By on November 5, 2018

Last month, General Motors released EPA-estimated fuel economy figures for one of the new, turbocharged 2.7-liter inline-four’s applications: the two-wheel drive version of the 2019 Chevrolet Silverado and GMC Sierra pickups.

Despite boasting 310 horsepower and 348 lb-ft of torque, the engine’s combined estimated fuel economy of 21 miles per gallon left many wanting more. Now that we have EPA figures for the rest of the line, it’s no surprise to see that figure serve as an MPG high water mark.

(Kudos to the eagle-eyed Bozi Tatarevic, who noticed the new figures)

In two-wheel drive applications, the 2.7-liter, which comes standard on LT and RST trims, rates 20 mpg city, 23 mpg highway, and 21 mpg combined. That’s an average of 1 mpg more than the 4.3-liter V6 found in last year’s mainstream, lower-trim pickups, which made do with two fewer forwards gears (six, to the 2.7’s eight). Still, the new mill beats the old one by 25 hp and 43 lb-ft of torque.

Moving up to GM’s 5.3-liter V8, optional on both 2.7L trims, brings additional horsepower and torque, at the expense of two fewer MPGs in combined driving.

Luckily for The General, adding four-wheel drive to the 2.7-liter models doesn’t cause an embarrassing dip below 20 mpg. The EPA rates the 2.7L/4WD models at 20 mpg combined, 19 mpg city, and 22 mpg highway — a combined drop of 1 mpg compared to the 2WD model. Compared to 5.3L/4WD models, the four-cylinder beats it by 2 mpg when equipped with the same eight-speed tranny, or 3 mpg if the V8’s bolted to the low-rent six-speed.

The top-flight 6.2-liter V8, when equipped with four-wheel drive, also sees a 3 mpg difference between it and the 4WD 2.7L.

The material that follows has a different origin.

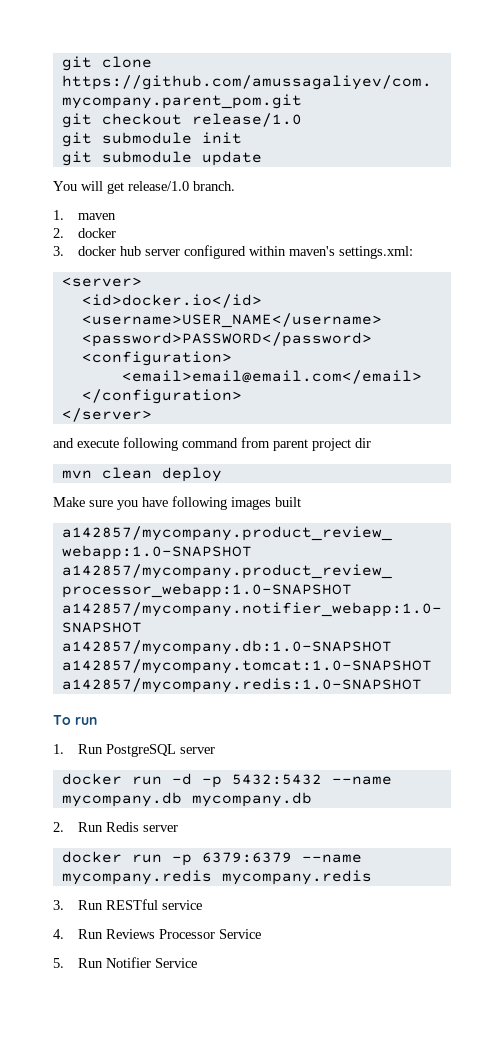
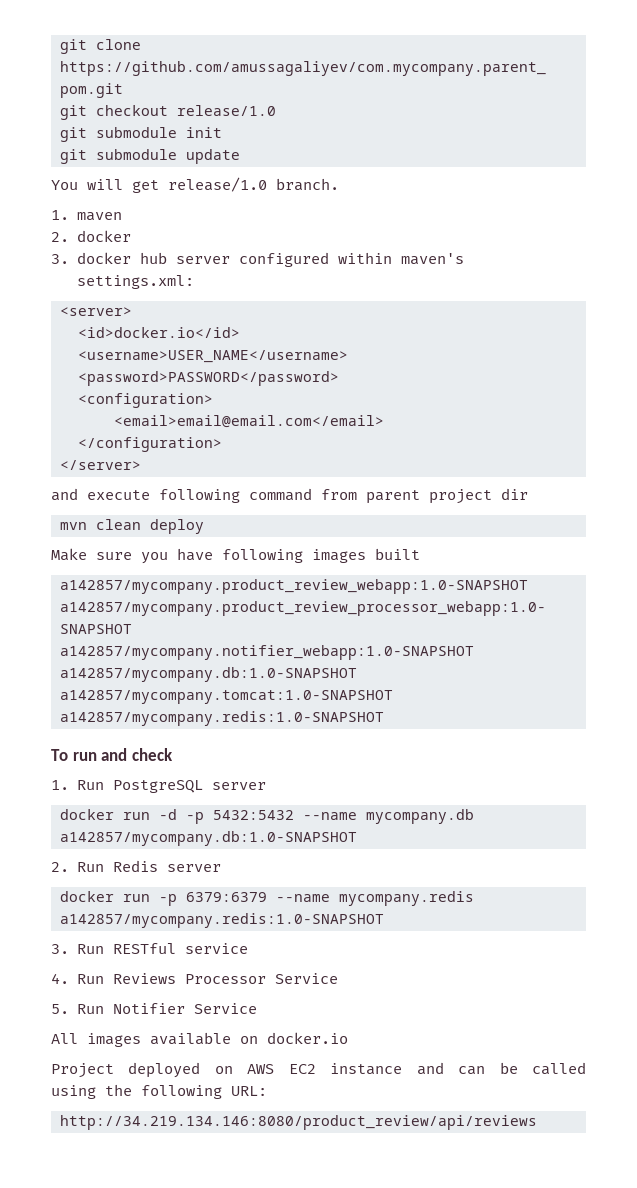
(97, 721) none -> [101,748,173,761] and check
[191,792,312,807] mycompany.db -> [60,831,357,846] a142857/mycompany.db:1.0-SNAPSHOT
[221,870,372,885] mycompany.redis -> [60,913,384,928] a142857/mycompany.redis:1.0-SNAPSHOT
(197, 963) none -> [51,1032,348,1047] [51,1062,587,1078] [51,1084,267,1099] [60,1115,537,1130] // All images available on docker.io // Project deployed on AWS EC2 instance and can be called using the following URL: // http://34.219.134.146:8080/product_review/api/reviews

As we told you before, Ford and Ram’s base V6 engines offer a slight edge in fuel economy, though the 2.7L handily trounces the 3.3-liter Ford V6 in terms of power. The GM’s two main rivals also narrowly edge out the 2.7L’s tow rating of 7,200 pounds. Ford’s 3.3-liter tops out at 7,700 pounds, while the 3.6-liter Ram is rated for up to 7,730 lbs.

[Image: General Motors]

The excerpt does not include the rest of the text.